Appendix A: Example datasets used in this book¶

This appendix contains descriptions of the tables in the textbook database as well as SQL scripts and data files that can be used to recreate the book’s database in other database systems.

Dataset descriptions¶

In this section we provide descriptions of each dataset or group of related tables. The tables are described in detail in tabular format. Entity-relationship diagrams (ERDs) and logical models using crow’s foot notation (as described in Part 2) are also provided for some datasets. Finally, each dataset section contains an interactive query tool set up to retrieve the data from all of the tables in the dataset (note that the interactive query tool limits results to 100 rows, and some tables have more than that number of rows).

The simple books dataset¶

The simple books dataset consists of the tables simple_books and simple_authors. The simple_books table contains data about 12 books, each by a different author, while the simple_authors table contains data on each of the 12 authors appearing in simple_books.

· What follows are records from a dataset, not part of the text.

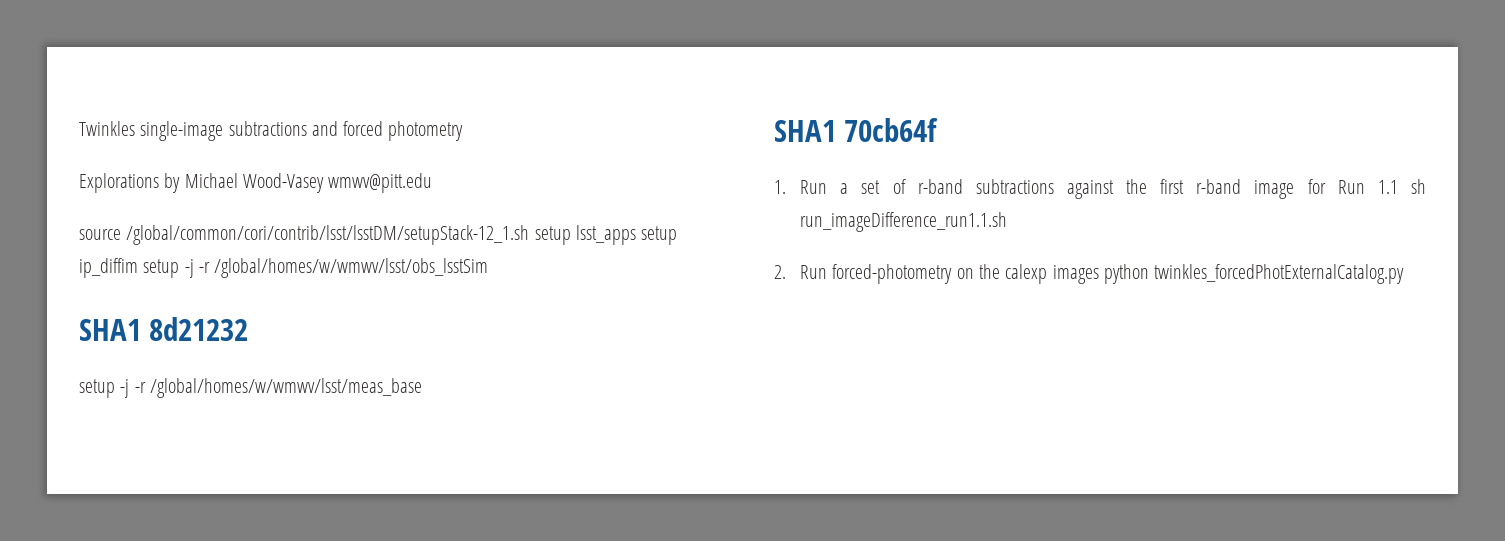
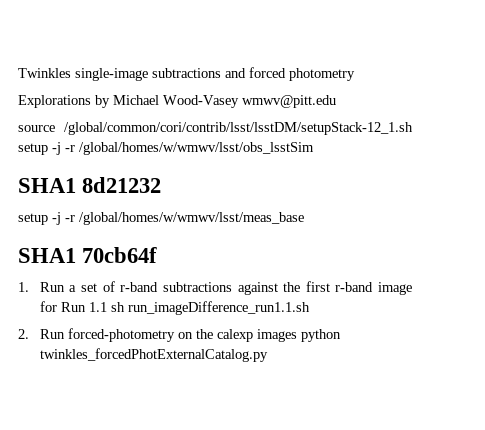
[575,225,678,245] [79,258,180,278] lsst_apps setup ip_diffim setup -> (48, 149) none

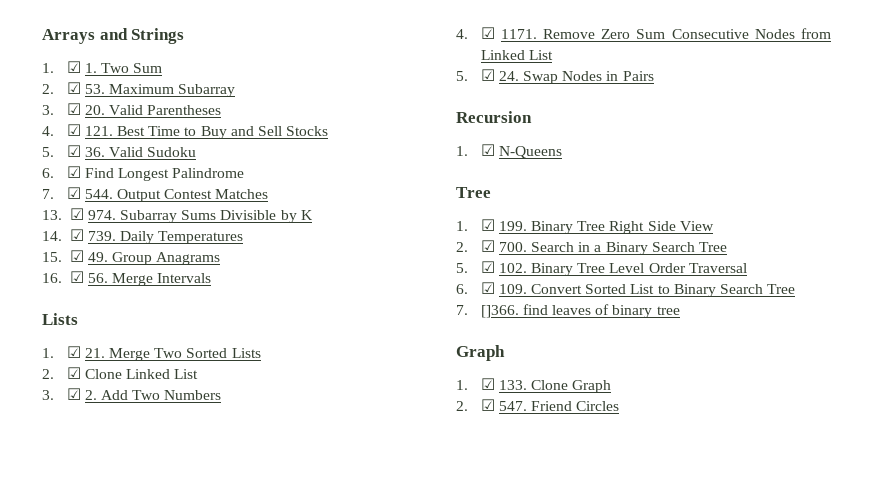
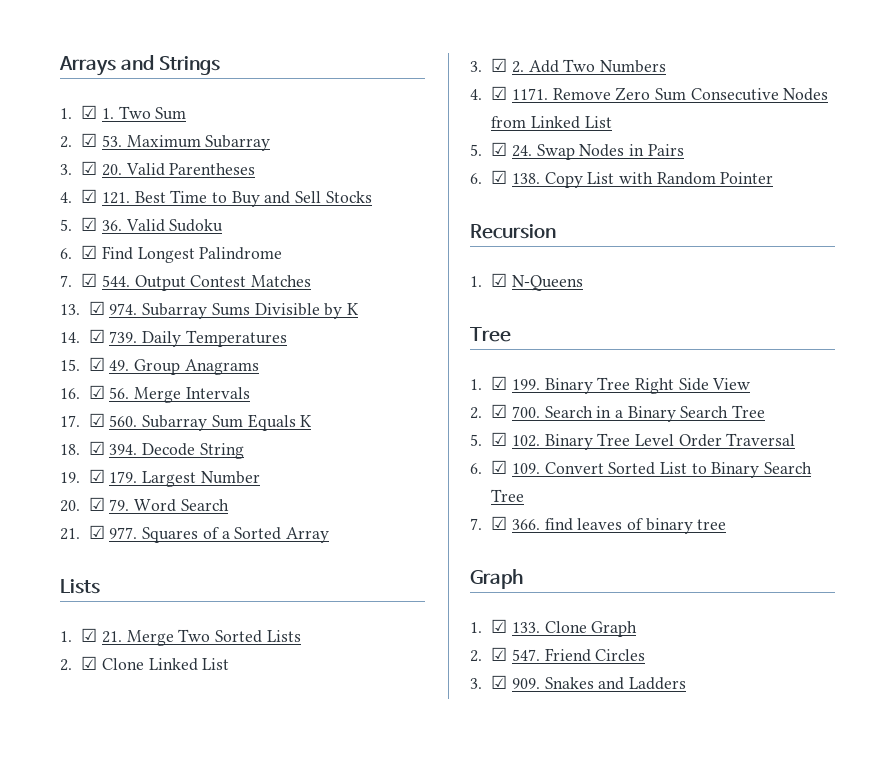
(212, 278) none -> [60,413,313,431] [60,441,244,459] [60,469,260,487] [60,497,229,512] [60,525,330,543] // 17. ☑ 560. Subarray Sum Equals K // 18. ☑ 394. Decode String // 19. ☑ 179. Largest Number // 20. ☑ 79. Word Search // 21. ☑ 977. Squares of a Sorted Array
(654, 76) none -> [470,170,774,188] // 6. ☑ 138. Copy List with Random Pointer
[480,305,519,318] []366. -> [491,516,540,530] ☑ 366.
(620, 406) none -> [470,675,686,690] // 3. ☑ 909. Snakes and Ladders

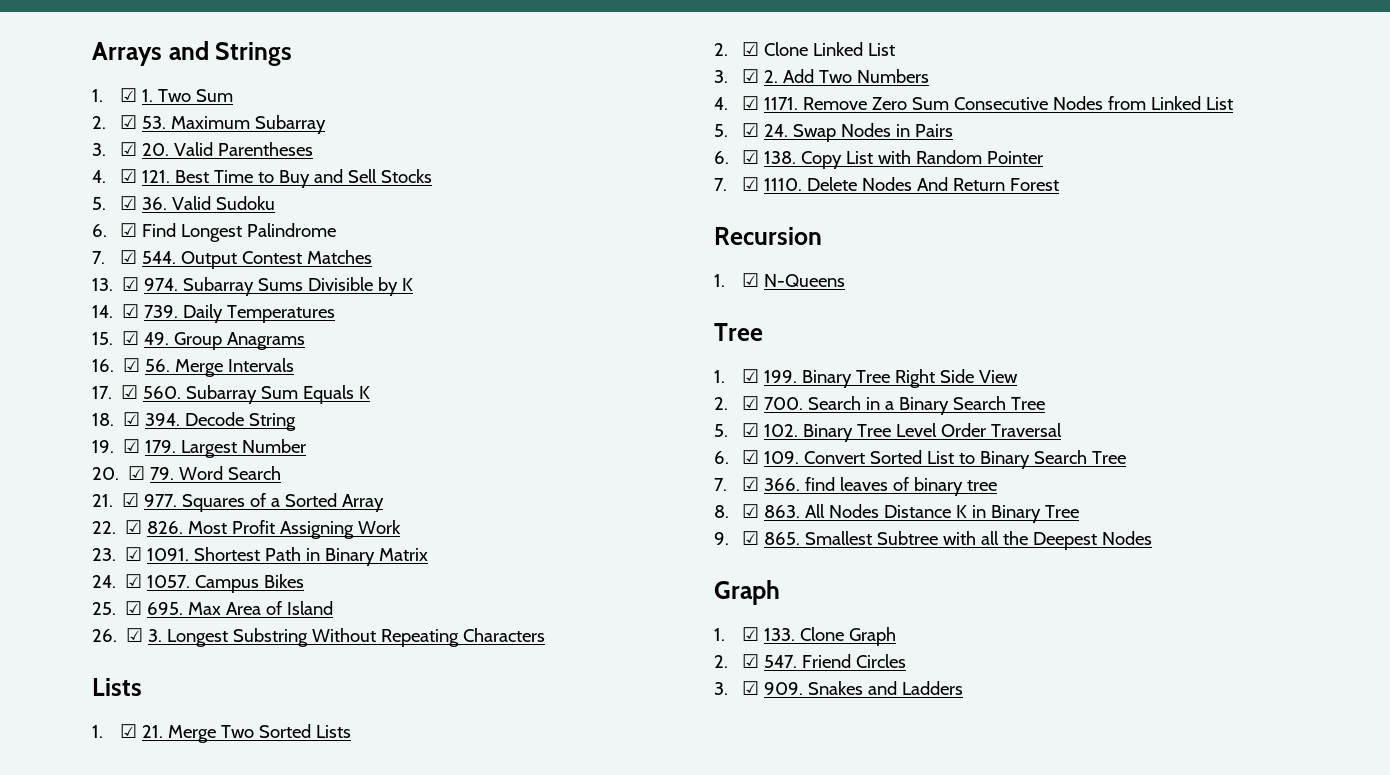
(330, 535) none -> [92,520,402,539] [92,547,429,566] [92,574,305,593] [92,601,334,615] [92,628,546,647] // 22. ☑ 826. Most Profit Assigning Work // 23. ☑ 1091. Shortest Path in Binary Matrix // 24. ☑ 1057. Campus Bikes // 25. ☑ 695. Max Area of Island // 26. ☑ 3. Longest Substring Without Repeating Characters
(774, 178) none -> [714,177,1060,191] // 7. ☑ 1110. Delete Nodes And Return Forest
(727, 524) none -> [714,504,1080,523] [714,531,1153,550] // 8. ☑ 863. All Nodes Distance K in Binary Tree // 9. ☑ 865. Smallest Subtree with all the Deepest Nodes

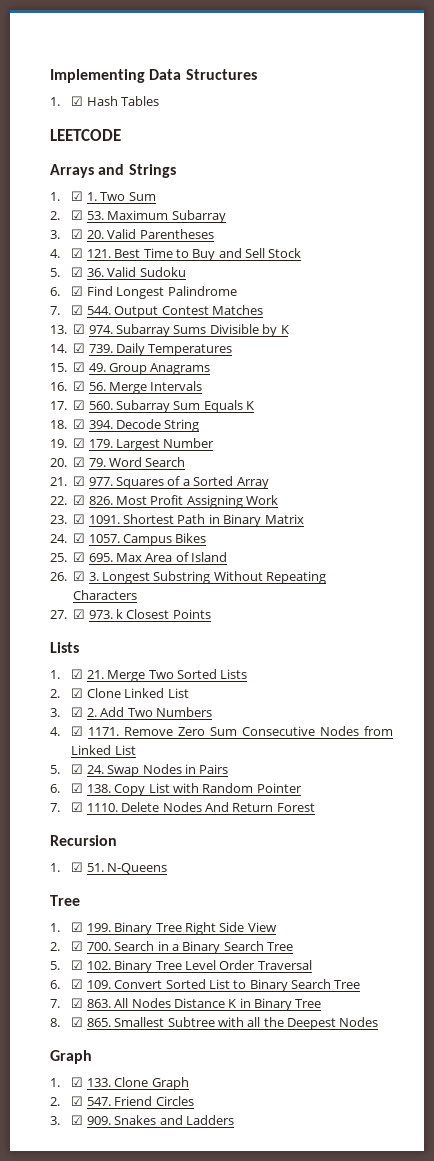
(92, 54) none -> [50,69,257,83] [50,96,160,106] [50,129,121,141] Implementing Data Structures // 1. ☑ Hash Tables // LEETCODE //
[381,169,433,183] Stocks -> [268,248,302,258] Stock
(546, 635) none -> [50,609,211,619] // 27. ☑ 973. k Closest Points
(760, 280) none -> [86,863,104,872] 51.
[764,477,998,496] [714,504,760,518] 366. find leaves of binary tree // 8. ☑ -> (84, 1003) none
[714,532,729,545] 9. -> [50,1018,60,1027] 8.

This dataset is used in the early chapters of Part 1 of the text to introduce SQL, and is not intended as an example of good database design. The rows in simple_books are implicitly identified by unique book titles, and the rows in simple_authors are implicitly identified by author names, but neither table has a primary key. Similarly, the rows in simple_books are in one-to-one correspondence with the rows in simple_authors, however, there is no explicit relationship between the tables via a foreign key constraint.

The simple_books table records works of fiction, non-fiction, poetry, etc. by a single author.

column	type	description
author	character string	the book’s author
title	character string	the book’s title
publication_year	integer	year the book was first published
genre	character string	a genre describing the book

The simple_authors table records persons who have authored books.

column	type	description
name	character string	full name of the author
birth	date	birth date of the author, if known
death	date	death date of the author, if known

Use the query tool below to view the data.

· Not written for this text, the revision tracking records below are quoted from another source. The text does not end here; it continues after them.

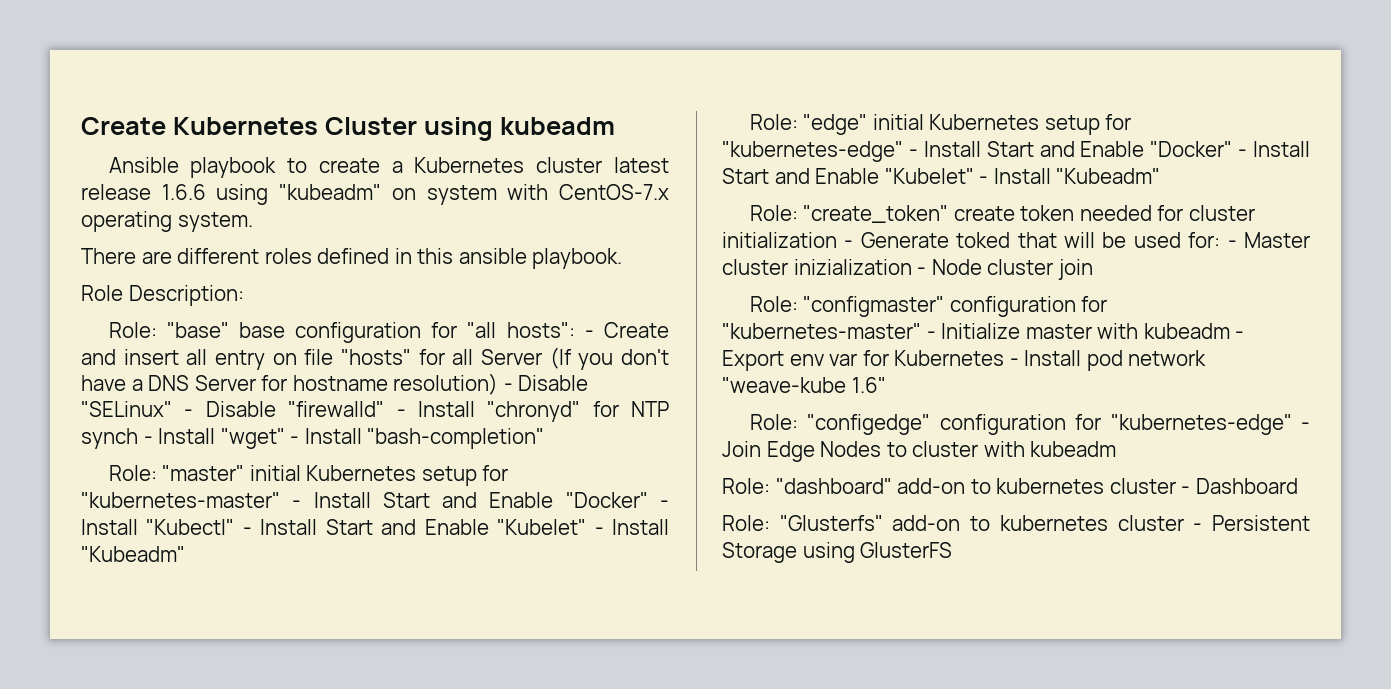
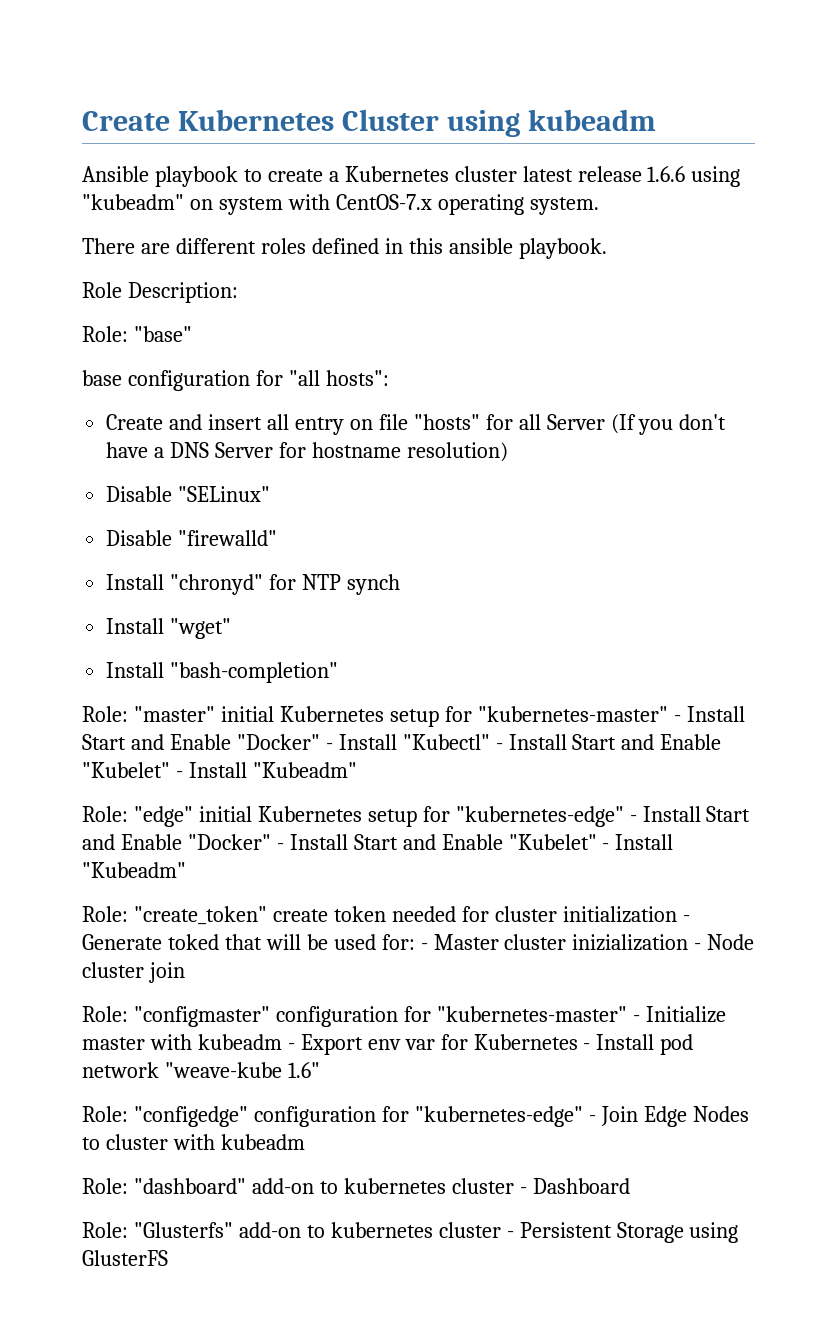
(229, 330) none -> (192, 334) //
[584,330,594,338] - -> (389, 378) //
[503,383,513,391] - -> (508, 452) //
[184,409,194,417] - -> (271, 494) //
[396,409,406,417] - -> (278, 538) //
[143,436,153,444] - -> (400, 584) //
[290,436,300,444] - -> (232, 628) //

To see the CREATE TABLE code for a table, you can use the query tool above to query the sqlite_master table, e.g.:

SELECT sql FROM sqlite_master WHERE name = 'simple_books';

The expanded books dataset¶

The expanded books dataset includes information on 200 books (in the books table) and their authors (76 authors in total in the authors table). An awards table lists some major awards given to authors for their body of work or for specific books. Two cross-reference tables associate authors with their awards (authors_awards) and specific books with their awards (books_awards). Finally, the editions table contains publication data related to just four books by author J.R.R. Tolkien. (Only four books were included to reduce the size of the database file, which must be downloaded and held in the web browser’s memory.) The publication data is particularly “dirty” in the sense that it contains numerous inaccuracies, omissions, and redundancies; see the section title Data collection notes, below.

This dataset is introduced in Chapter 1.4 and is used throughout much of the rest of Part 1 of the text. While the dataset represents a highly simplified model of books (e.g., books are assumed to always have a single author), the schema attempts to emulate best practices in database design while illustrating fundamental SQL database concepts. The design makes use of primary key constraints (using synthetic unique identifiers), foreign key constraints, and cross-reference tables implementing many-to-many relationships.

We provide below detailed descriptions of each table in the dataset, an entity-relationship diagram (ERD) modeling the data, and a logical model in crow’s foot notation showing the tables and their relationships.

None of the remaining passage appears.